Top of Stored data

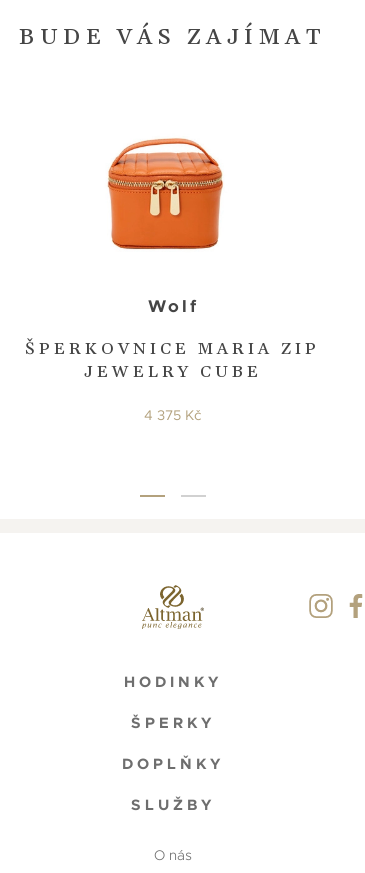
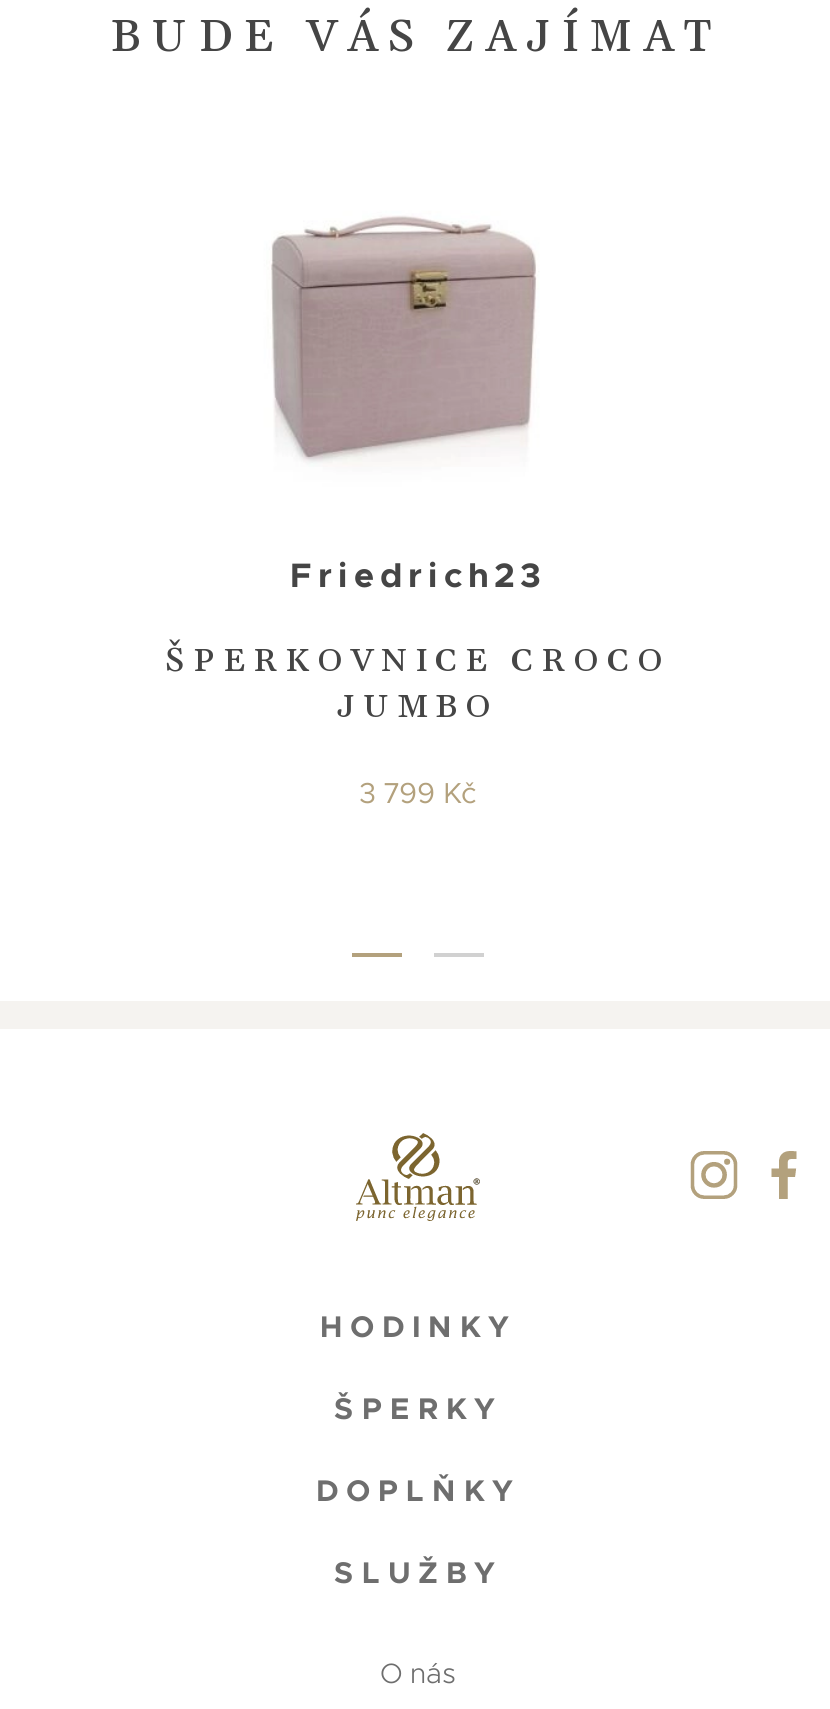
- [image]
+ [image]

- Wolf
+ Friedrich23

- ŠPERKOVNICE MARIA ZIP
- JEWELRY CUBE
+ ŠPERKOVNICE CROCO
+ JUMBO

- 4 375 Kč
+ 3 799 Kč
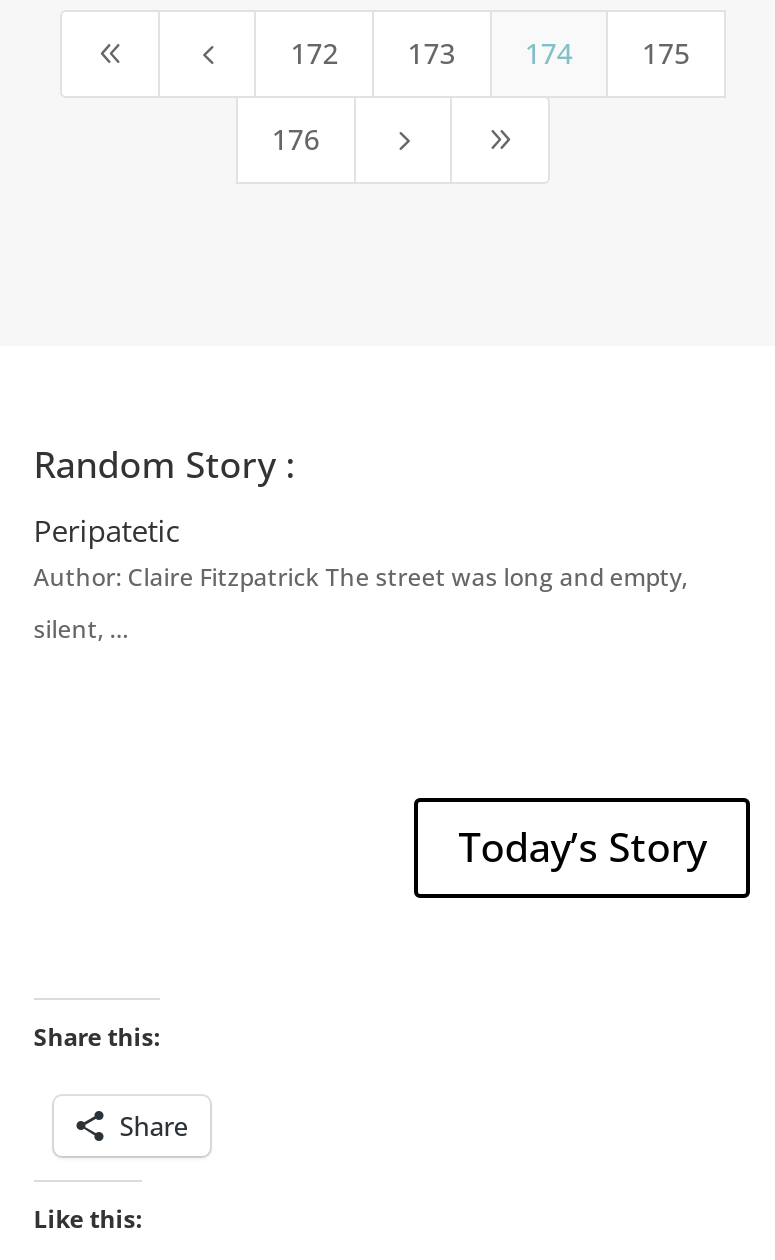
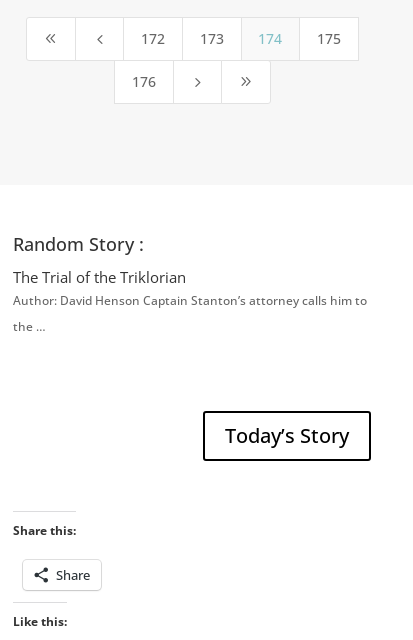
- Peripatetic
- Author: Claire Fitzpatrick The street was long and empty,
+ The Trial of the Triklorian
+ Author: David Henson Captain Stanton’s attorney calls him to

- silent, …
+ the …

Bottom of Stored data

Action item:
Exactly what appears in the records above must be returned, apart from the pictures.

Task solution:
- [image]
+ [image]

- Wolf
+ Friedrich23

- ŠPERKOVNICE MARIA ZIP
- JEWELRY CUBE
+ ŠPERKOVNICE CROCO
+ JUMBO

- 4 375 Kč
+ 3 799 Kč
- Peripatetic
- Author: Claire Fitzpatrick The street was long and empty,
+ The Trial of the Triklorian
+ Author: David Henson Captain Stanton’s attorney calls him to

- silent, …
+ the …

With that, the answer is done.